#TulisanDariJauh #1

Ponsel tipis meluncur dari saku depan baju saya ketika sedang membungkuk. Sudutnya menghantam ubin hitam lantai swalayan tempat saya sedang berbelanja. Terpekik, lekas-lekas saya angkat ponsel itu. Permukaan layarnya sudah dipenuhi guratan. Retak parah hingga tak bereaksi ketika disentuh. Sempat mengumpat, tapi apa boleh buat. Saya selipkan ponsel ke saku celana sambil tetap menyelesaikan belanja bulanan.
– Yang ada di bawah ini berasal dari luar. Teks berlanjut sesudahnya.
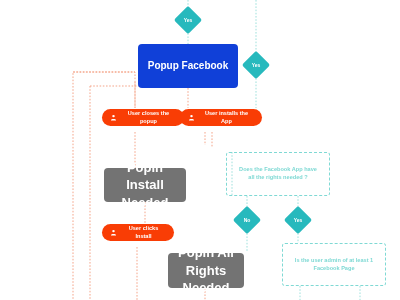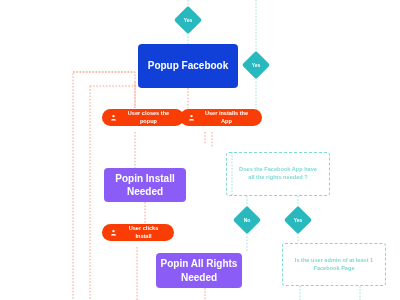"Popin Install Needed" .node-blue-light { background: #8b5cf6 -> #737373; font-size: 10px -> 13px }
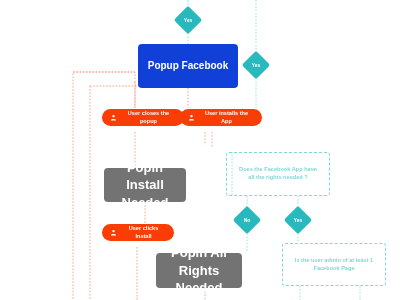"Popin All Rights Needed" div.node { left: 156px -> 168px; width: 86px -> 76px }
Sepanjang jalan pulang, saya masih mencoba-coba, berharap retak bak jaring laba-laba itu tidak separah kelihatannya. Percuma. Ponsel saya benar-benar tak bekerja. Pun tak lama baterainya habis. Saya memilih untuk melanjutkan jalan kaki sambil berpikir apa yang harus saya lakukan; membeli baru atau memperbaiki ponsel ini. Namun, jeda menjadi manusia ‘tanpa’ ponsel ini membuat saya merasakan kemewahan.

Sebelum ponsel itu rusak, tiap lima menit saya selalu memeriksanya. Adakah notifikasi yang masuk? Apa ada perubahan jadwal kuliah? Ada tugas apa lagi dan kapan harus dikumpulkan? Ada berita baru apa di Instagram, Twitter, Facebook, atau Path? Ponsel ini, bagi saya, membebaskan sekaligus memenjarakan. Saya bisa berkomunikasi dengan mudah: menghubungi teman, saudara, maupun kolega di mana pun kapan pun selama ada koneksi internet. Membaca berita yang sesuai dengan minat saya. Belajar berkerajinan tangan, memasak, hingga membuat video stop motion hanya dengan menonton pengarahan di Youtube. Tapi di sisi lain, saya dikejar notifikasi, dikejar berita-berita yang saya minati, hingga iklan-iklan yang selalu muncul setelah benda terkait saya cari di Google. Seperti tahanan dalam penjara Panopticon-nya Jeremy Bentham, ada mata tak terlihat yang terus mengikuti langkah saya.

Absennya ponsel membuat saya memperhatikan sekitar. Hal-hal kecil yang sering saya abaikan ketika jalan kaki menjadi menarik. Pemain musik di jalan-jalan, anak-anak yang bermain balon sabun, hingga kakek nenek  yang duduk berbincang di kursi taman. Tidak ada ponsel di genggaman mereka. Beberapa membaca koran – bukan digital, hal yang sudah lama tidak saya lakukan. Membaca berita lewat layar ponsel seringkali melelahkan bagi saya. Begitu banyak berita hoaks yang membuat kegiatan membaca artikel online menjadi sebuah investigasi panjang dan berantai. Di sudut jalan lainnya, saya berpapasan dengan beberapa pejalan kaki. Earphone menancap di telinga mereka, menciptakan gelembung dunia mereka sendiri. Sebagian mendengarkan musik. Sisanya berbincang dengan orang di ujung telepon yang lain. Earphone bagai perisai dengan dunia sekitar, menjadi penanda sedang tak bisa/ingin diajak bicara.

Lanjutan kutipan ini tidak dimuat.